Michael Smith has posted comments on this change. ( 
http://gerrit.cloudera.org:8080/23730 )

Change subject: IMPALA-14566: Add euclidean_distance and cosine_similarity 
functions for ARRAY<FLOAT>
......................................................................


Patch Set 7:

(4 comments)

http://gerrit.cloudera.org:8080/#/c/23730/7/be/src/exprs/vector-functions-ir.cc
File be/src/exprs/vector-functions-ir.cc:

http://gerrit.cloudera.org:8080/#/c/23730/7/be/src/exprs/vector-functions-ir.cc@65
PS7, Line 65:   memcpy(&value, tuple_ptr + slot_offset, sizeof(float));
I wonder if you could avoid this memcpy by returning a float&, as in

  return (float) (tuple_ptr + slot_offset);

and doing arithmetic with the references.
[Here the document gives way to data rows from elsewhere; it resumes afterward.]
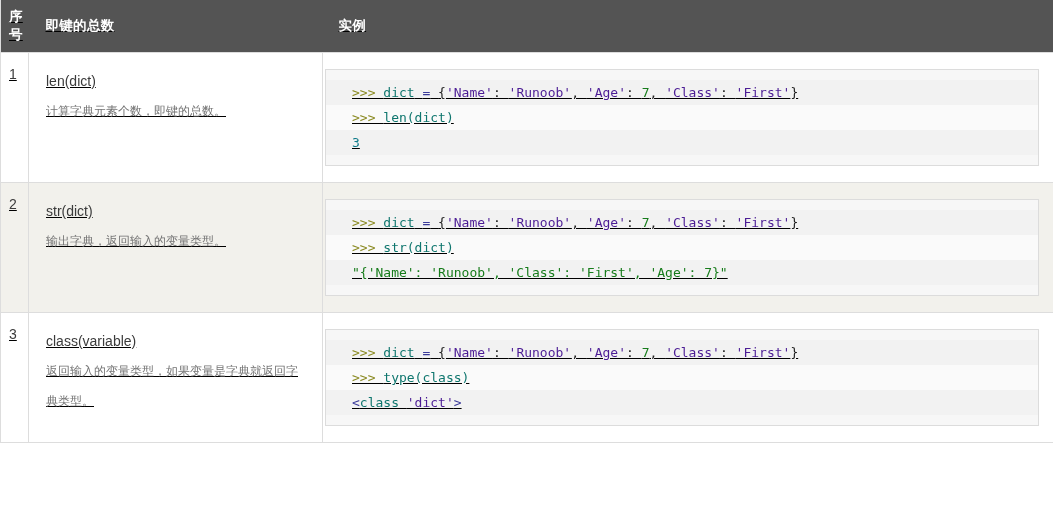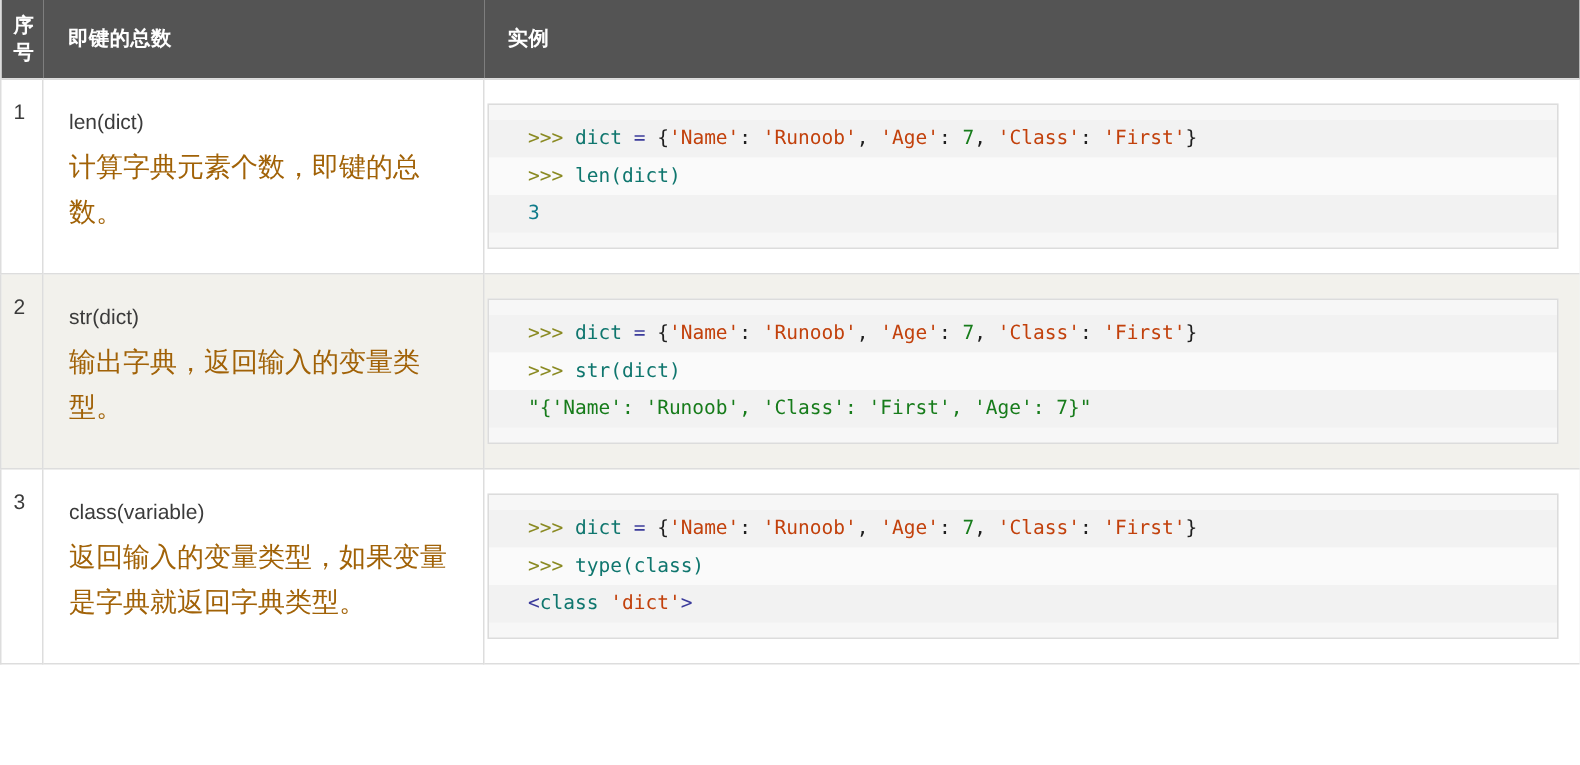--- a/index.html
+++ b/index.html
@@ -15,6 +15,7 @@
     width: 1041px;
     height: 510px;
     background: #ffffff;
+    text-decoration: underline;
   }
 
   table.fn-table {

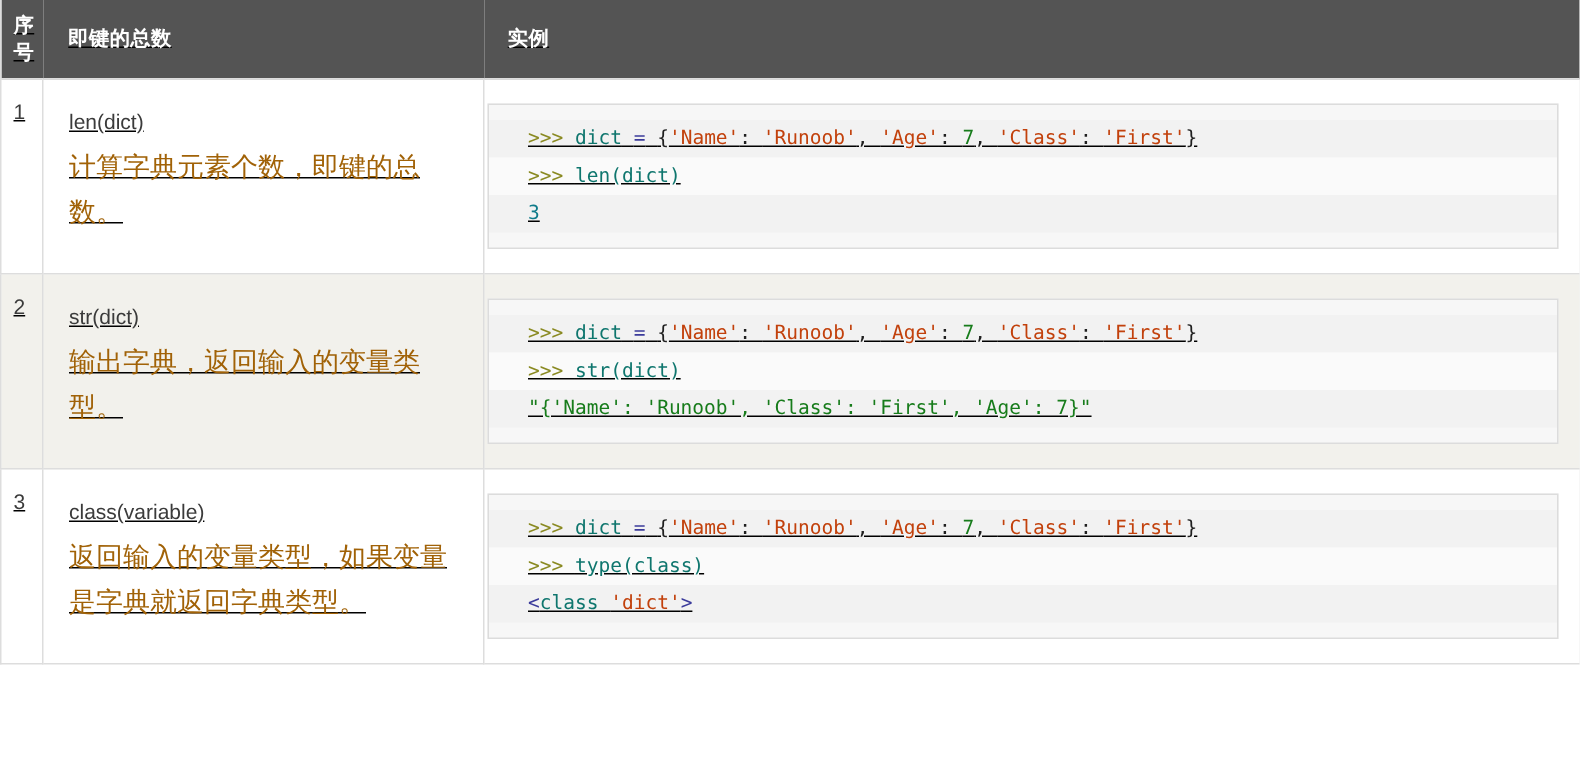--- a/index.html
+++ b/index.html
@@ -102,7 +102,7 @@
 
   .tk-prompt { color: #8a8a22; }
   .tk-plain  { color: #0f766e; }
-  .tk-str    { color: #c2410c; }
+  .tk-str    { color: #4c1d95; }
   .tk-num    { color: #177c1b; }
   .tk-out    { color: #177c1b; }
   .tk-numout { color: #0f7b8a; }

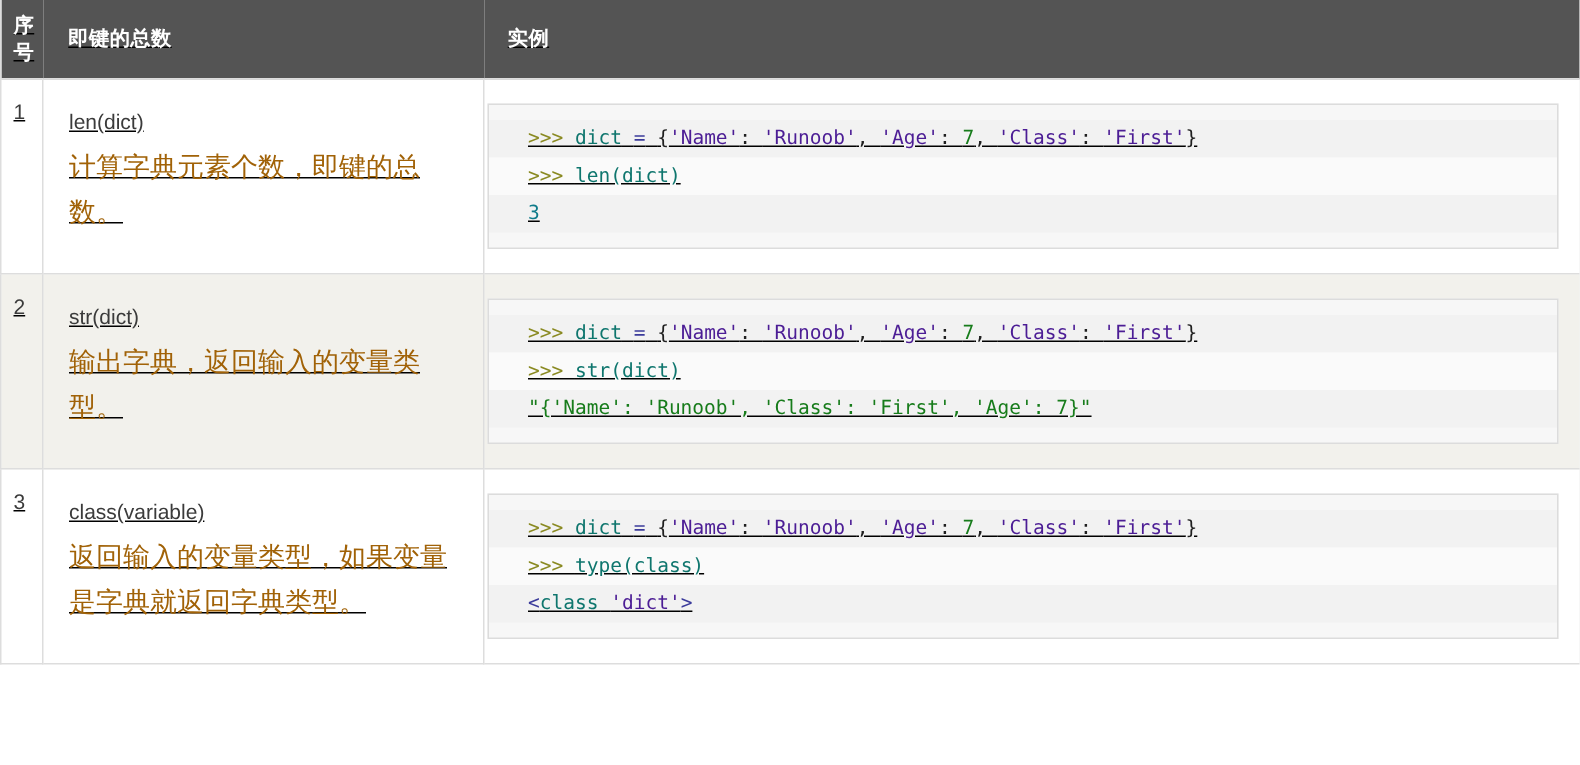--- a/index.html
+++ b/index.html
@@ -73,8 +73,8 @@
   }
   td.c-desc .fn-desc {
     display: block;
-    font-size: 18px;
-    color: #a16207;
+    font-size: 12px;
+    color: #737373;
   }
   td.c-example {
     width: 731px;

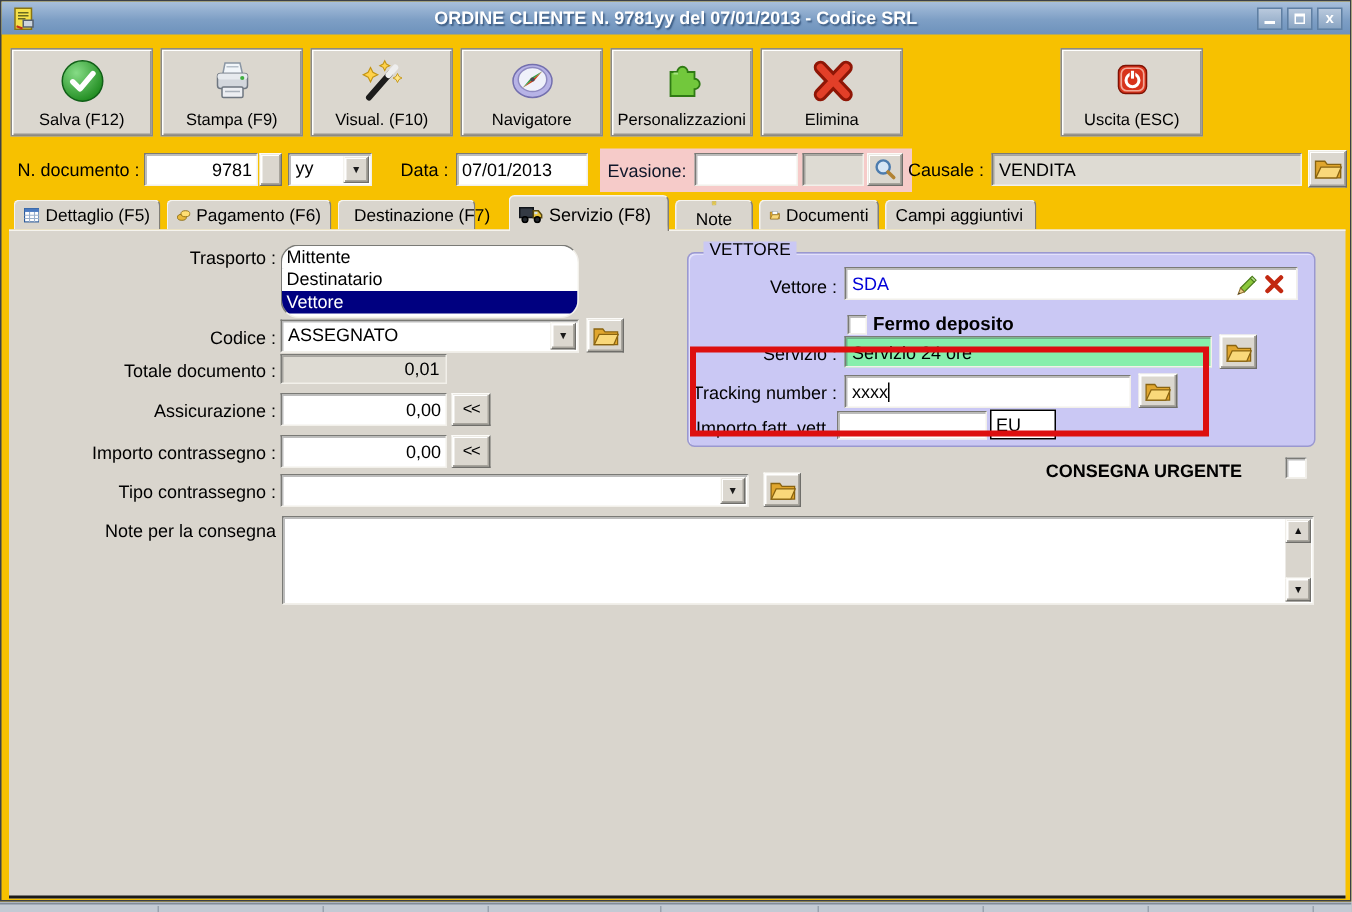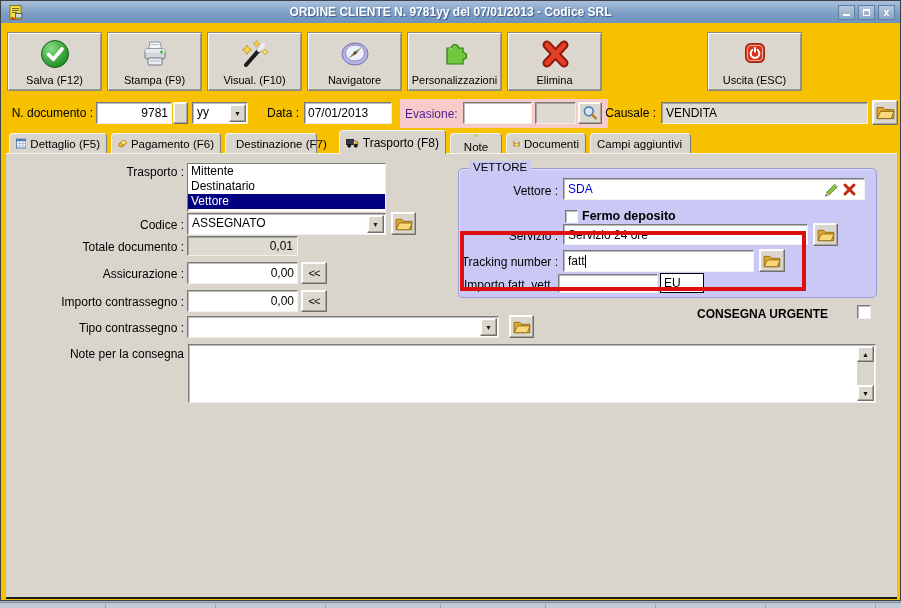--- a/index.html
+++ b/index.html
@@ -75,7 +75,7 @@
     padding:0 3px; outline:none;
   }
   .pinkbox { position:absolute; left:399px; top:98px; width:208px; height:29px; background:#f6cbc9; }
-  .ev-label { color:#4c1d95; }
+  .ev-label { color:#0f172a; }
 
   
   .tab {

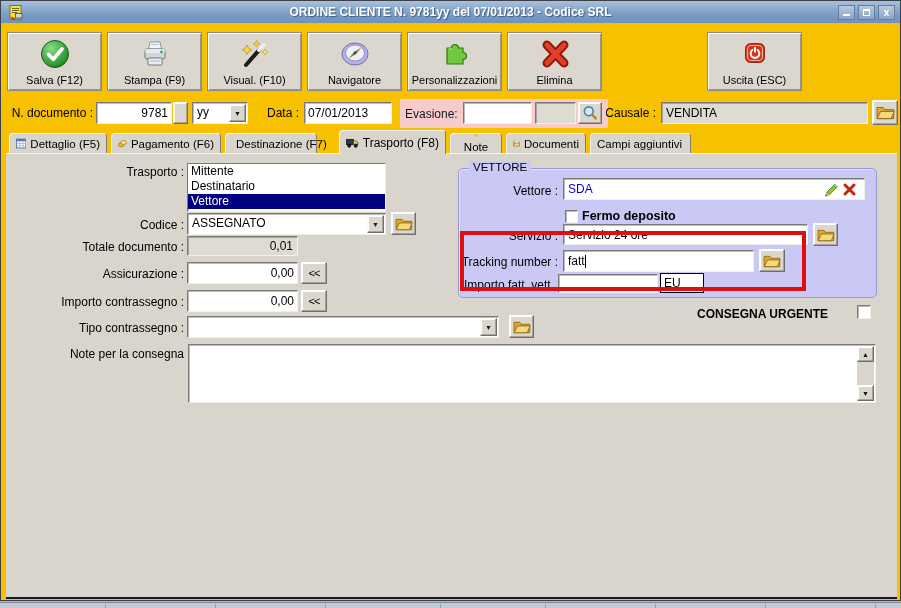--- a/index.html
+++ b/index.html
@@ -317,7 +317,7 @@
       <circle cx="12.2" cy="9.4" r="1.9" fill="#22262c" stroke="#000"></circle>
       <rect x="10.3" y="4.2" width="2" height="1.6" fill="#cfe0ee"></rect>
     </svg>
-    <span>Trasporto (F8)</span>
+    <span>Servizio (F8)</span>
   </div>
   <div class="tab" style="left:449px; width:52px;flex-direction:column;">
     <svg width="14" height="13" viewBox="0 0 14 13">

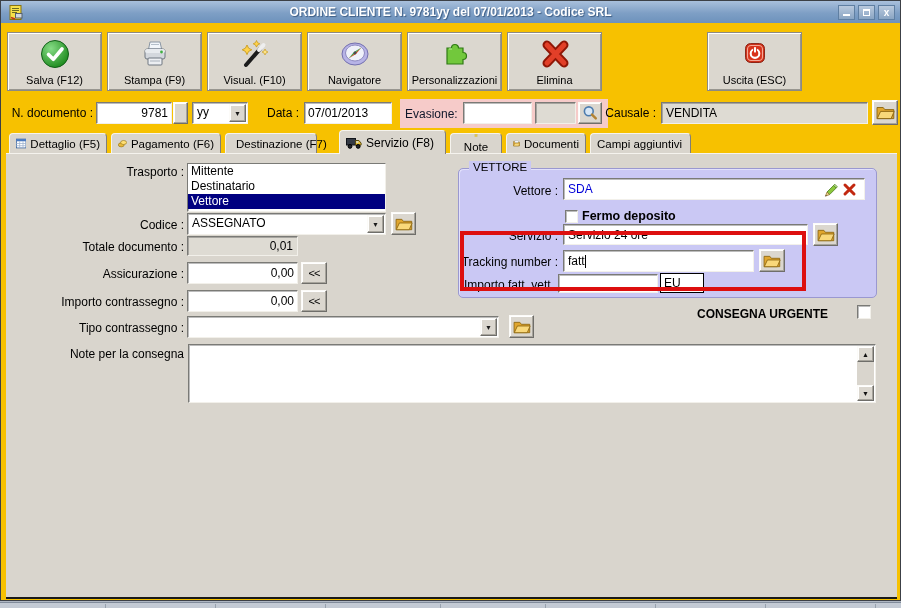--- a/index.html
+++ b/index.html
@@ -343,7 +343,7 @@
   <div class="panel"></div>
 
   <div class="lbl r" style="left:0; top:164px; width:183px; z-index:3;">Trasporto :</div>
-  <div class="listbox sunken" style="z-index:3;">
+  <div class="listbox sunken" style="z-index:3;border-radius:12px;">
     <div class="opt">Mittente</div>
     <div class="opt">Destinatario</div>
     <div class="opt sel">Vettore</div>

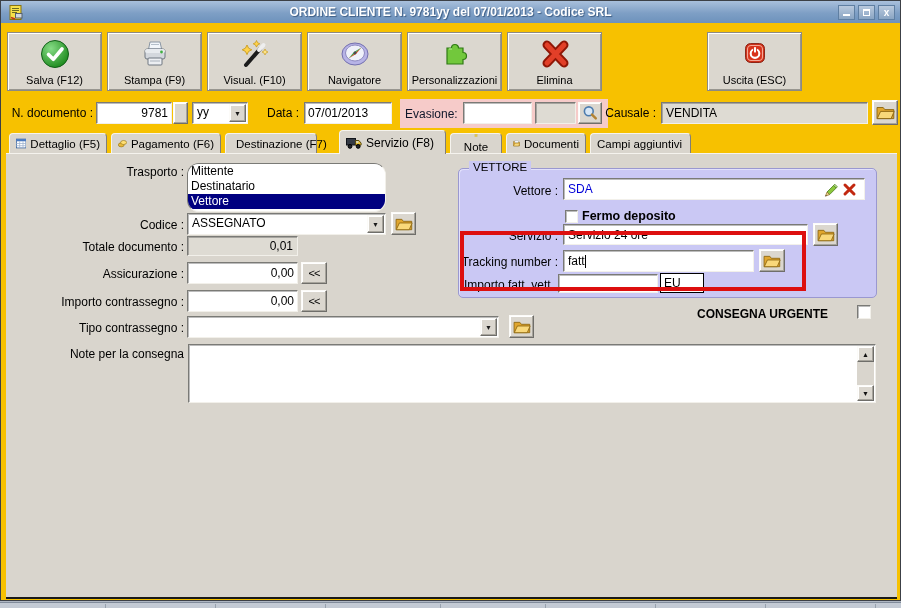--- a/index.html
+++ b/index.html
@@ -416,7 +416,7 @@
   <div class="lbl bold-label" style="left:581px; top:208px; z-index:4;">Fermo deposito</div>
 
   <div class="lbl r" style="left:460px; top:228px; width:97px; z-index:4;">Servizio :</div>
-  <div class="abs sunken vcent" style="left:562px; top:223px; width:245px; height:21px; padding:0 4px; background:#ffffff; z-index:4;">
+  <div class="abs sunken vcent" style="left:562px; top:223px; width:245px; height:21px; padding:0 4px; background:#86efac; z-index:4;">
     <span>Servizio 24 ore</span>
   </div>
   <div class="abs raised icon-btn" style="left:812px; top:222px; width:25px; height:23px; z-index:4;">

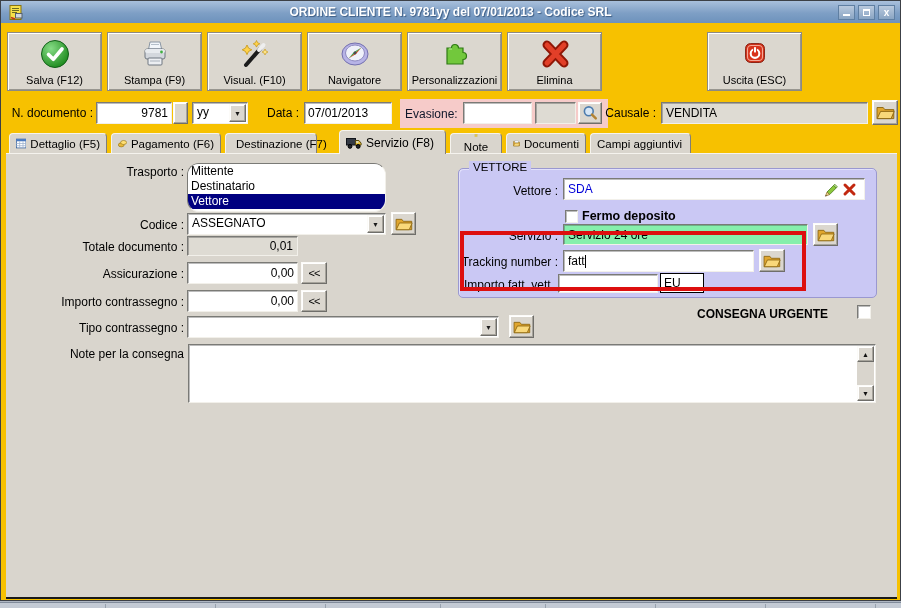--- a/index.html
+++ b/index.html
@@ -428,7 +428,7 @@
 
   <div class="lbl r" style="left:460px; top:254px; width:97px; z-index:4;">Tracking number :</div>
   <div class="abs sunken vcent" style="left:562px; top:249px; width:191px; height:22px; padding:0 4px; z-index:4;">
-    <span>fatt</span>
+    <span>xxxx</span>
       <span class="caret"></span>
   </div>
   <div class="abs raised icon-btn" style="left:758px; top:248px; width:26px; height:23px; z-index:4;">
I'm not 100% sure that will work. 
Also not sure if it'd be faster, but it'd be kind of fun to benchmark.


http://gerrit.cloudera.org:8080/#/c/23730/7/be/src/exprs/vector-functions-ir.cc@119
PS7, Line 119:     sum_squared_diff += static_cast<double>(diff * diff);
This should avoid overflow. Please add some boundary tests to verify that.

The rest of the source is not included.